In [21]:
import pickle

###  Sentence boundaries

When dealing with language, it is good to know when a sentence starts and when it ends. That will help the model at the beginning of the prediction, when we don't have any previous words as context. For that purpose, we are going to pad each sentence with a start-of-sentence symbol _"&lt;s>"_ and an end-of-sentence symbol _"&lt;/s>"_. 

Since you already did a similar thing in the n-grams exercise, this function is already implemented for you.

In [4]:
def add_sentence_boundaries(data):
    """
    Takes the data, where each line is a sentence, appends <s> token at the beginning and </s> at the end of each sentence
    Example input: I live in Helsinki
    Example output: <s> I live in Helsinki </s>
    
    Arguments
    ---------
    data : list
            a list of sentences
    
    Returns
    -------
    res : list
            a list of sentences, where each sentence has <s> at the beginning and </s> at the end
    """
    res = []
    for sent in data:
        sent = '<s> ' + sent.rstrip() + ' </s>'
        res.append(sent)
    
    return res

### Index dictionaries <a class="anchor" id="task_1_1"></a> 
Neural networks can't process words as raw strings. Due to that, we need to represent the words with numbers. The first step in doing that is creating two dictionaries: word2idx and idx2word.

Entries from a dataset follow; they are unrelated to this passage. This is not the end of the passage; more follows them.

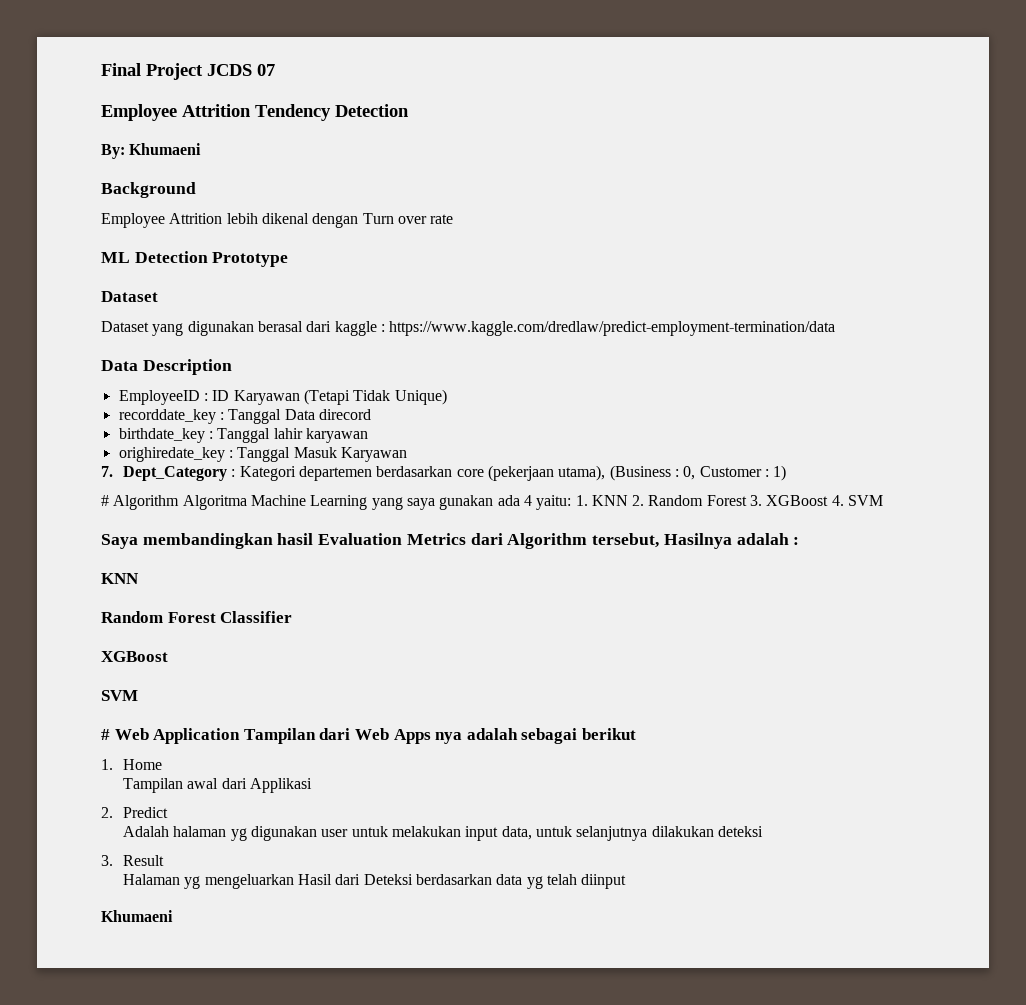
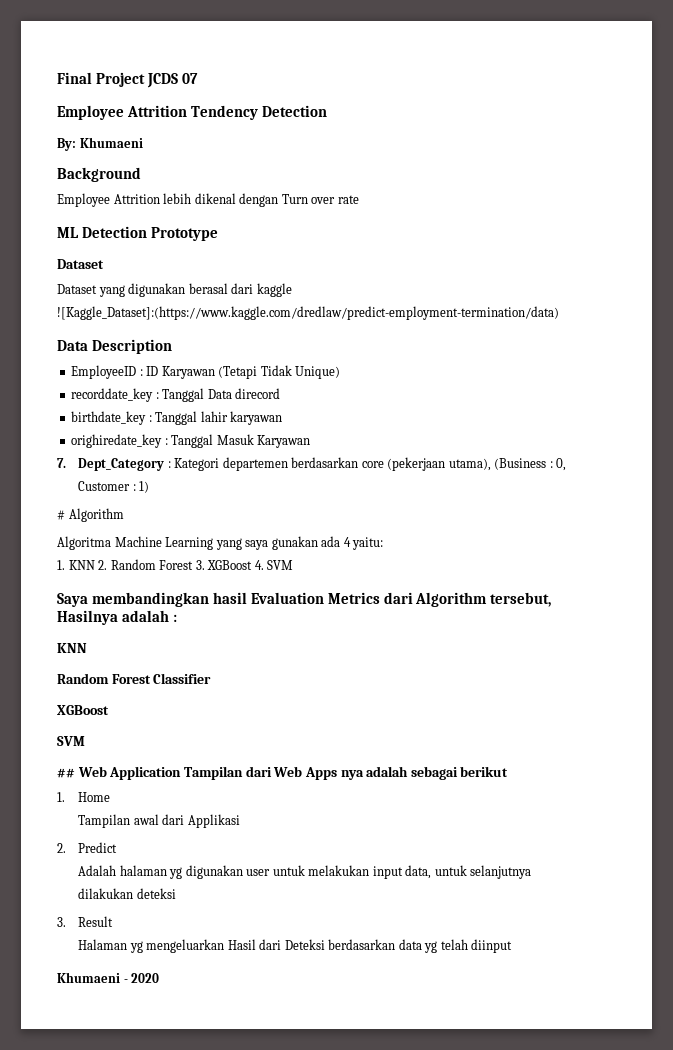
[380,321,836,336] : https://www.kaggle.com/dredlaw/predict-employment-termination/data -> [57,306,559,320] ![Kaggle_Dataset]:(https://www.kaggle.com/dredlaw/predict-employment-termination/data)
(180, 502) none -> (124, 515) //
(572, 502) none -> (384, 543) //
[101,729,110,740] # -> [57,768,75,778] ##
(173, 916) none -> [123,973,160,983] - 2020

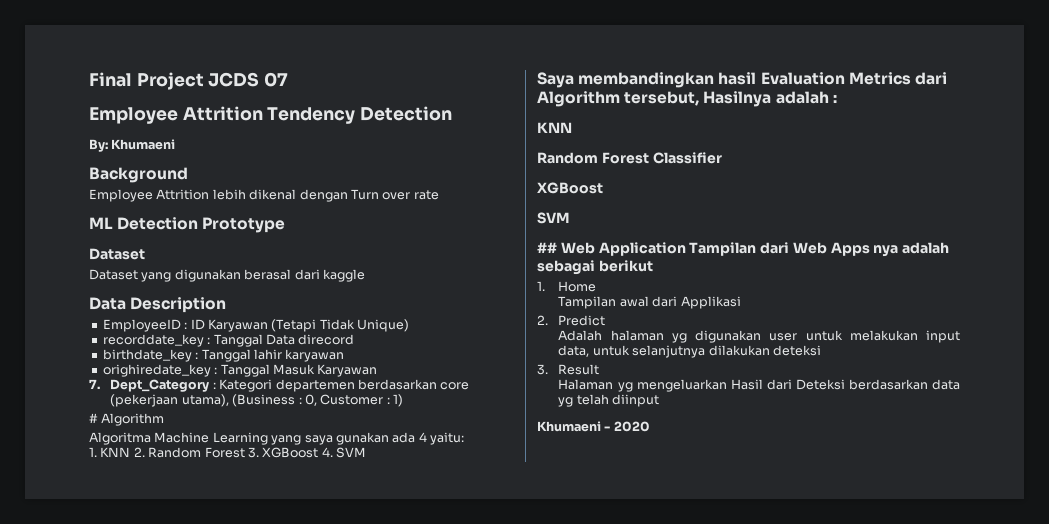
[57,306,559,320] ![Kaggle_Dataset]:(https://www.kaggle.com/dredlaw/predict-employment-termination/data) -> (365, 275) none

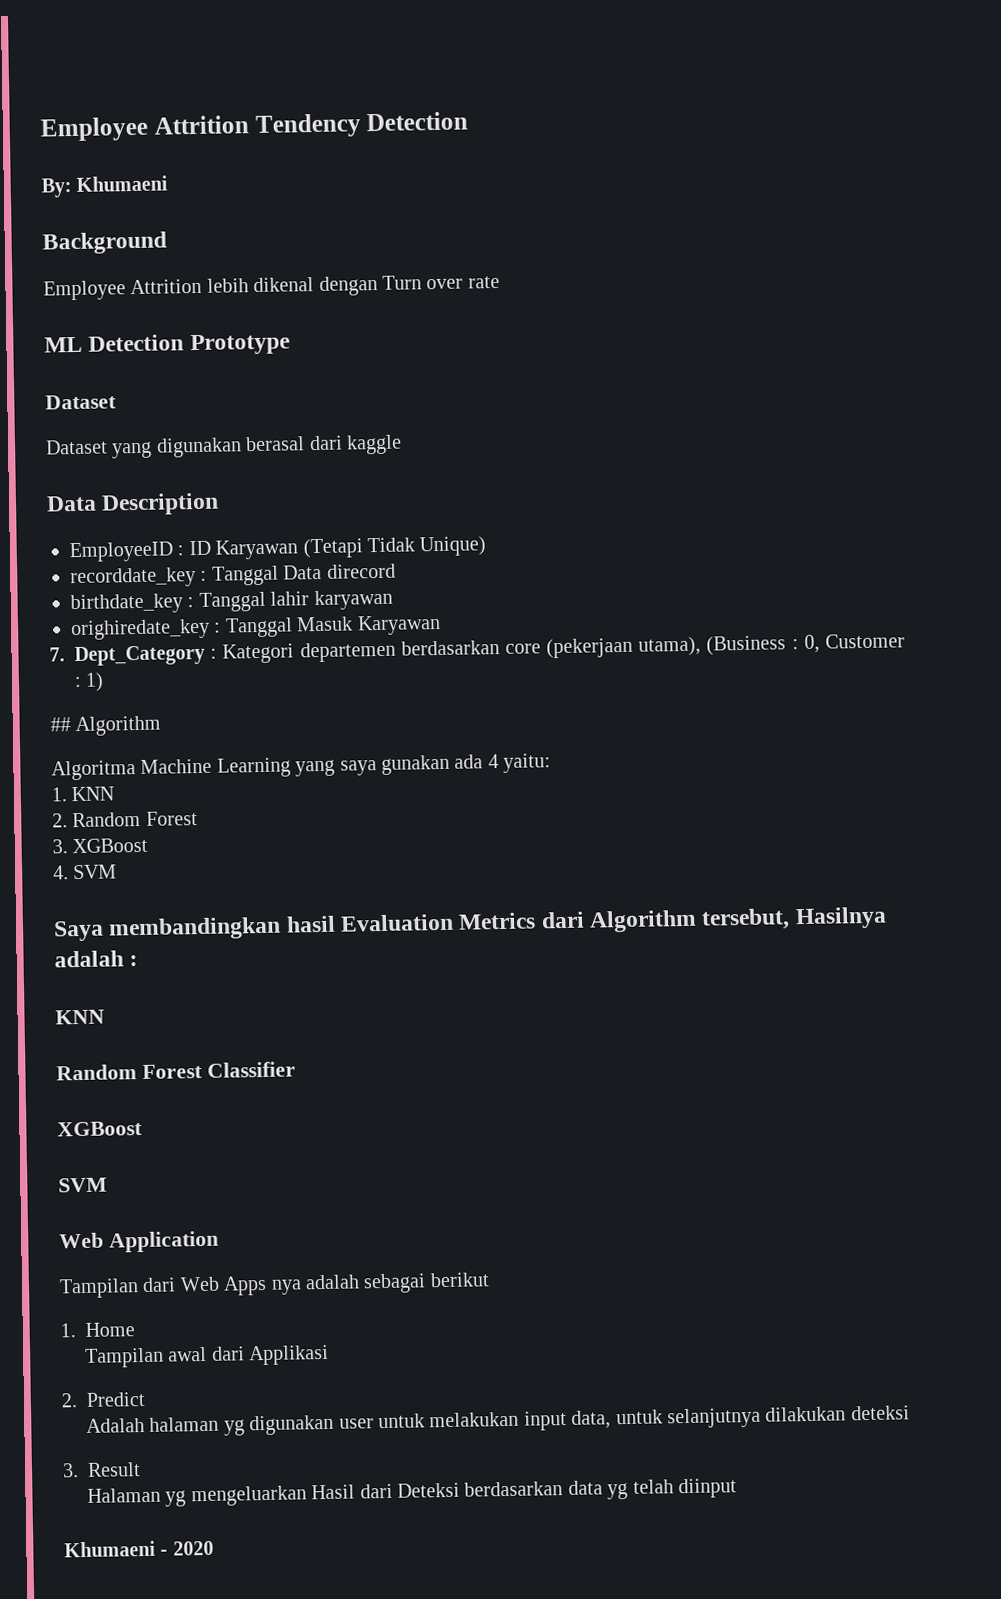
[89,72,289,90] Final Project JCDS 07 // -> (40, 129) none
[89,413,98,423] # -> [50,717,71,732] ##
(131, 452) none -> (115, 794) //
(245, 452) none -> (198, 818) //
(319, 452) none -> (149, 845) //
[537,242,557,253] ## -> (107, 1185) none
(686, 249) none -> (219, 1241) //

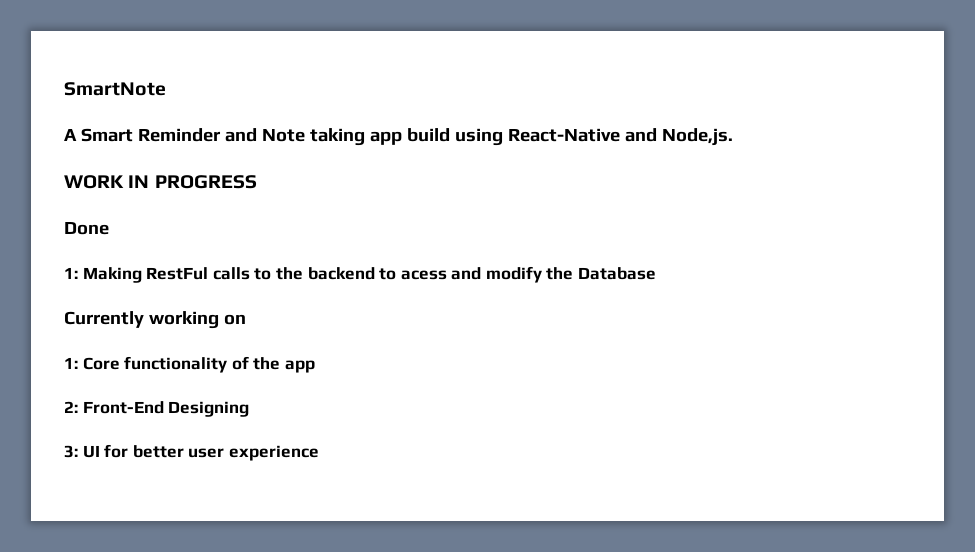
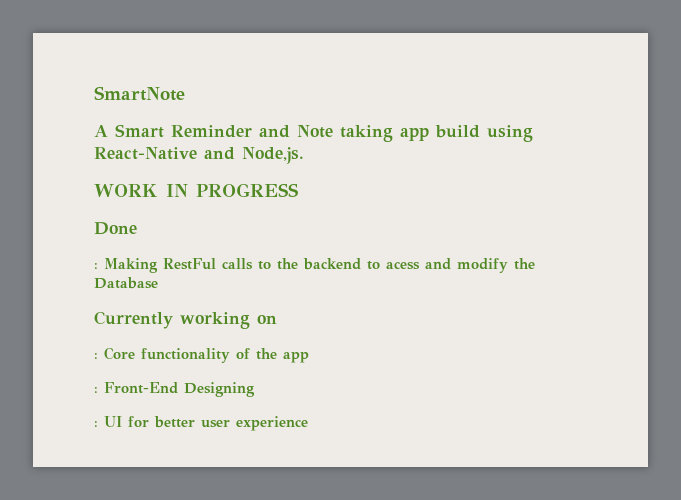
[64,267,78,279] 1: -> [94,263,98,269] :
[64,357,78,369] 1: -> [94,353,98,359] :
[64,401,78,413] 2: -> [94,387,98,393] :
[64,445,78,458] 3: -> [94,421,98,427] :

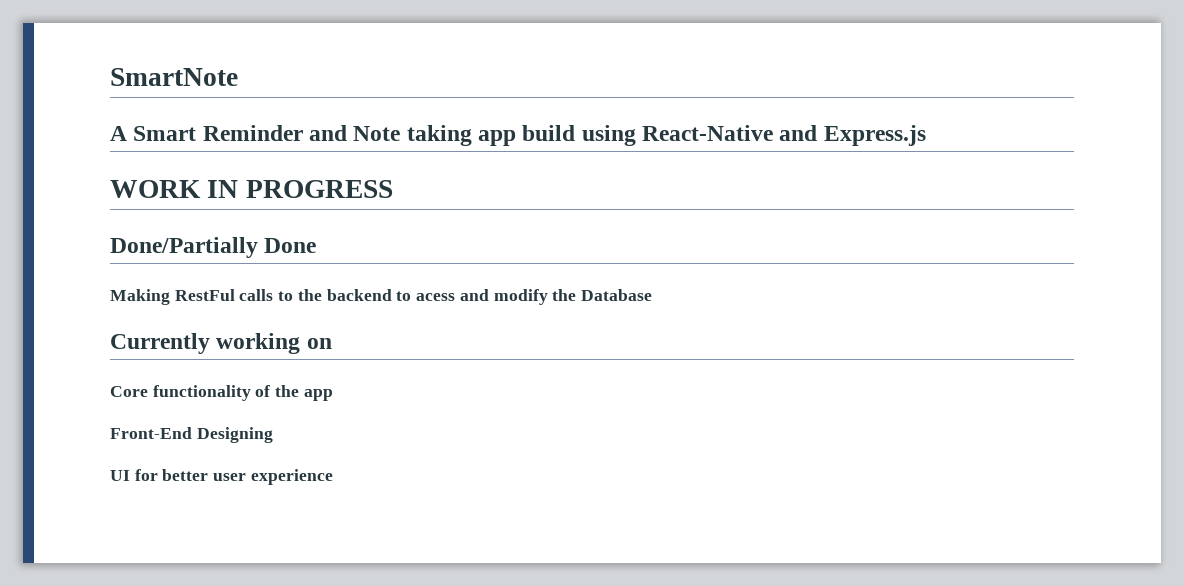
[242,147,304,164] Node,js. -> [823,125,926,146] Express.js
(299, 190) none -> [110,237,258,258] Done/Partially
[94,263,98,269] : -> (317, 245) none
[94,353,98,359] : -> (332, 343) none
[94,387,98,393] : -> (333, 395) none
[94,421,98,427] : -> (273, 435) none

The word2idx dictionary contains unique words as keys and unique indices for each of the words as values. <br>
The idx2word dictionary contains unique indices as keys and unique words for each of those indices as values. It is essentially a reversed word2dx, where the keys are the values and the values are the keys.

Example sentences: ["I look forward", "You look forward"] <br>
word2idx = {"I": 1, "look": 2, "forward": 3, "You": 4} <br>
idx2word = {1: "I", 2: "look", 3: "forward", 4: "You"} <br>

Write a function that creates two dictionaries: word2idx and idx2work. The dictionaries should contain all the unique words in the data. <b>The indices should start from 1 and not from 0<b>

In [6]:
def create_indices(data):
    """
    This function creates two dictionaries: word2idx and idx2word, containing each unique word in the dataset
    and its corresponding index.
    Remember that the starting index should be 1 and not 0
    
    Arguments
    ---------
    data - list
            a list of sentences, where each sentence starts with <s>
            and ends with </s> token
    
    Returns
    -------
    word2idx - dictionary
                a dictionary, where the keys are the words and the values are the indices
                
    idx2word - dictionary
                a dictionary, where the keys are the indices and the values are the words
    """
    
    # YOUR CODE HERE
    #raise NotImplementedError()
    word2idx = dict()
    idx2word = dict()
    
    data_list = ''
    for sentence in data:
        data_list = data_list + ' ' + sentence

    data_list = data_list[1:]
    data_split = data_list.split(' ')
    data_unique = []
    for word in data_split:
        if word not in data_unique:
            data_unique.append(word)
            if word not in word2idx.keys():
                 word2idx[word] = data_unique.index(word)+1
    
    for key, value in word2idx.items():
        idx2word[value] = key
    
    return word2idx, idx2word

### Index data <a class="anchor" id="task_1_2"></a>
After we have created the word2idx and idx2word dictionaries, it is time to index the data. In other words, we need to replace each word in the data with its corresponding index.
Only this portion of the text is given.